Ebenso wie nach dem bisherigen Recht bleibt im Ausgangspunkt jeglicher Umgang mit personenbezogenen Daten verboten, es sei denn es greift eine von wenigen Erlaubnisvorschriften ein. Bereits das Abfragen des Namens eines Kunden mit dem Ziel, den Namen im Computersystem zu speichern, stellt eine Erhebung von Daten dar, für die eine solche Erlaubnisnorm zu finden ist.

Was ändert sich bei Datenerhebungen?

Erhebliche Änderungen ergeben sich bei der Erhebung von Daten. Denn ab Ende Mai 2018, konkret ab dem 25.05.2018, ist bei jeder Erhebung von Daten eine große Anzahl an Einzelinformationen zur Verfügung zu stellen. Die DSGVO führt hierzu zwölf Punkte an und zwingt damit zu einer Anpassung der eigenen Prozessabläufe. Denn es genügt in Zukunft nicht mehr lediglich, die Einwilligung einzuholen und dabei – wie bisher – über den sachlichen Umgang mit den Daten aufzuklären. Vielmehr müssen nun Informationen über Umstände erteilt werden, die bei vielen Unternehmen gegenwärtig nicht vollständig bekannt sein werden.
So ist nun z. B. über die Rechtsgrundlage der Datenverarbeitung und die Dauer der Speicherung zu informieren. Die Rechtsgrundlage für die Datenverarbeitung ist oftmals nicht einfach zu ermitteln. Was soll z. B. gelten, wenn drei verschiedene Rechtsgrundlagen in Betracht kommen? Bislang konnte man darauf vertrauen, dass wohl schon eine der drei Rechtsgrundlagen eingreift. Die neue Rechtslage zwingt jedoch dazu, sich genauer Gedanken zu machen. Was gelten soll, wenn zwei Rechtsgrundlagen zugleich eingreifen oder was gilt, wenn eine Rechtsgrundlage vergessen wird, ist auch unter den Rechtswissenschaftlern noch nicht geklärt.

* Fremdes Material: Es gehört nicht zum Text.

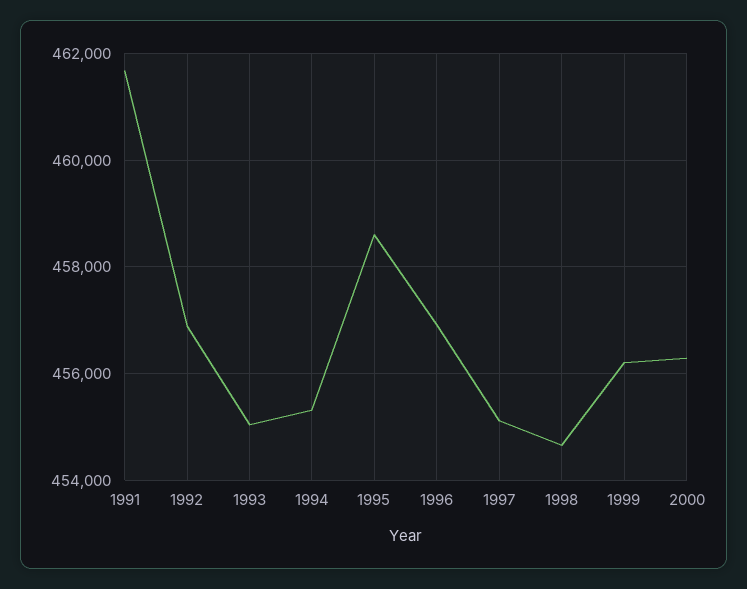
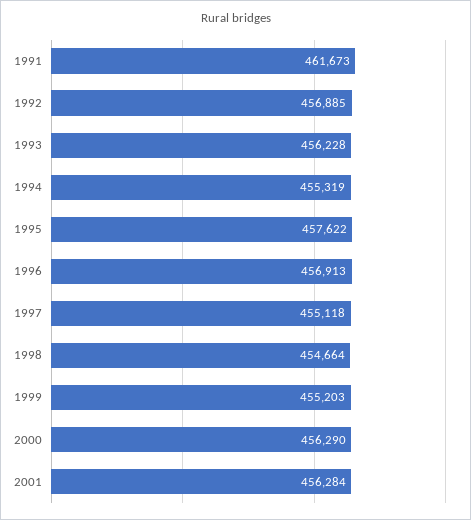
1993: 455000 -> 456228
1995: 458600 -> 457622
1999: 456200 -> 455203
2001: none -> 456284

Erheblich komplexer wird die Erfüllung der Informationspflicht, wenn mehrere Beteiligte in die Datenverarbeitung eingebunden sind. Beispiel: Der Name des Kunden wird per E-Mail erhoben und dann im Computersystem des Unternehmens gespeichert. Das ist zwar ein alltäglicher Sachverhalt. Was ist aber, wenn es sich – wie dies häufig der Fall ist – bei dem eigenen E-Mail-Server um einen angemieteten Server handelt, der physikalisch bei einem Dritten steht? Was ist nun die Rechtsgrundlage für die Verarbeitung, also die Erhebung und die Einbindung des Dritten? Und wann werden die Daten wieder gelöscht? Denn auch darüber ist zu informieren. Vergessen Sie dabei nicht, dass auf dem E-Mail-Server auch Backups durchgeführt werden, die bestimmungsgemäß spät oder gar nicht gelöscht werden. Und werden E-Mails aus Ihrem eigenen Posteingang wirklich gelöscht? Das Unternehmen darf auch nicht einfach eine beliebige Löschfrist festsetzen, denn die DSGVO sieht vor, dass die personenbezogenen Daten unverzüglich zu löschen sind, wenn sie nicht mehr benötigt werden.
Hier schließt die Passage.